People just want to get back into socialising and having fun in that way. We expect it to be a big boom. And actually, the portable toilet industry has suffered quite a lot in the last few years because of COVID-19. There’s a lack of companies providing toilet facilities right now in the UK, which means that festivals would be more open to look into hiring us. If anything, it’s actually all coming together to create this perfect storm for us, of anticipation for the events to get back and the public really wanting to get back to having fun.
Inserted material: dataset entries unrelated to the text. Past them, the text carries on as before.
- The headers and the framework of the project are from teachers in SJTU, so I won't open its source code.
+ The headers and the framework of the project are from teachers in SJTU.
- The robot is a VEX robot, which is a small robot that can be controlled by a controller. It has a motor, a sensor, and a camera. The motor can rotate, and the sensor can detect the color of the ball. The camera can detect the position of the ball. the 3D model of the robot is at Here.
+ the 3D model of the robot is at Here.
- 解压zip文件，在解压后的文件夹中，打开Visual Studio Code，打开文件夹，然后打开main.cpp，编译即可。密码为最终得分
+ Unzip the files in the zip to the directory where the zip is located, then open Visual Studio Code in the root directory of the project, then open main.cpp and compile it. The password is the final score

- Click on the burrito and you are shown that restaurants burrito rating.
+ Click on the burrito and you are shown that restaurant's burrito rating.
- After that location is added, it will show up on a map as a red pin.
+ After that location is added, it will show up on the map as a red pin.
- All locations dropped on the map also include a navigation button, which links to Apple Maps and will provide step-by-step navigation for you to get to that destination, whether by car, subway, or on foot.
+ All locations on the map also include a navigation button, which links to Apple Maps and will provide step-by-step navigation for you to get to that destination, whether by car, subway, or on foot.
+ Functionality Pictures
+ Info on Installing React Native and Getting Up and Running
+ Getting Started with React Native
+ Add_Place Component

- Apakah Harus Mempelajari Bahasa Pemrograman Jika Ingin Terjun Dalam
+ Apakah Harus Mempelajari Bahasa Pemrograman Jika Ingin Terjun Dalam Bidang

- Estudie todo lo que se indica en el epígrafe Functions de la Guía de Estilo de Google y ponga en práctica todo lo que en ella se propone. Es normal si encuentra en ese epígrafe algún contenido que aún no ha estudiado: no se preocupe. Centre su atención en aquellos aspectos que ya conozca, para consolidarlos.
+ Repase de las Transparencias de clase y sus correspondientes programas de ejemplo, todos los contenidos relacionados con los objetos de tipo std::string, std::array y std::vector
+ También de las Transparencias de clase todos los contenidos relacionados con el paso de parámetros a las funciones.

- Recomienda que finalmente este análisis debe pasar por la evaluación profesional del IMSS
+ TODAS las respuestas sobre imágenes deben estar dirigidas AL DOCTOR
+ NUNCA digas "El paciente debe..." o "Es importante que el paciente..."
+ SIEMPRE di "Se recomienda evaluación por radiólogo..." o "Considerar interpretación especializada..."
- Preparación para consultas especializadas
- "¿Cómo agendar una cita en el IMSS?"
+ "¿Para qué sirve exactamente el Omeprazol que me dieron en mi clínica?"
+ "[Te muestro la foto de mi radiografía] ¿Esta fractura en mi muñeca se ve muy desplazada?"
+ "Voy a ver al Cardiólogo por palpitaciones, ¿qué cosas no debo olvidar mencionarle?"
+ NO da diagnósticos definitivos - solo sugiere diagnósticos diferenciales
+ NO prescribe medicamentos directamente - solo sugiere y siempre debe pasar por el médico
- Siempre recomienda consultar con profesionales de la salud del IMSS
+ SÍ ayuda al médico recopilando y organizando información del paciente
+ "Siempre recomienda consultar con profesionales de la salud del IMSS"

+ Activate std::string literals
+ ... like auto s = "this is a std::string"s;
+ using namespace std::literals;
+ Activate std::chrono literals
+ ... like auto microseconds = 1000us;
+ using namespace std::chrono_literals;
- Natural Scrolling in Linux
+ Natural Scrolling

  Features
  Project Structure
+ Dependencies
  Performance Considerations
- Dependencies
Also, people have had time to reflect and are wanting more sustainable solutions. Loads of festivals are getting onboard with Vision 2025, an initiative to change and innovate, to have a lesser carbon footprint.
Have you noticed a difference at all in the response from men vs. women?
We have a full range of investors. Two of them are women. One is a former COO, who has been our marketing advisor for a few years before she invested, and has just helped us so much for free. We’ve also got a famous art collector, one who we met on a Female Founders call. It’s this community of female investors that is so supportive and has been so pivotal for our success.
Only 1% of funding goes to all female founded teams. We have felt that, you know. We’ve pitched the idea to many investors and we’ve been trying for a while. You have to learn to deal with a lot of rejection.
Our male investors are also very supportive. When you present an idea like this, people either get it or they don’t. I think the male investors we have, they just understood the problem and saw the need either in their family, their wife or their daughter, or they realise actually, you always see women standing in queues and that situation is awful, and they want they get behind our idea and encourage it.
We really appreciate men encouraging equality. We think equality can’t happen without men and women wanting it to happen. We appreciate the men who do support us, but really, we have come up against it because of gender divide as well.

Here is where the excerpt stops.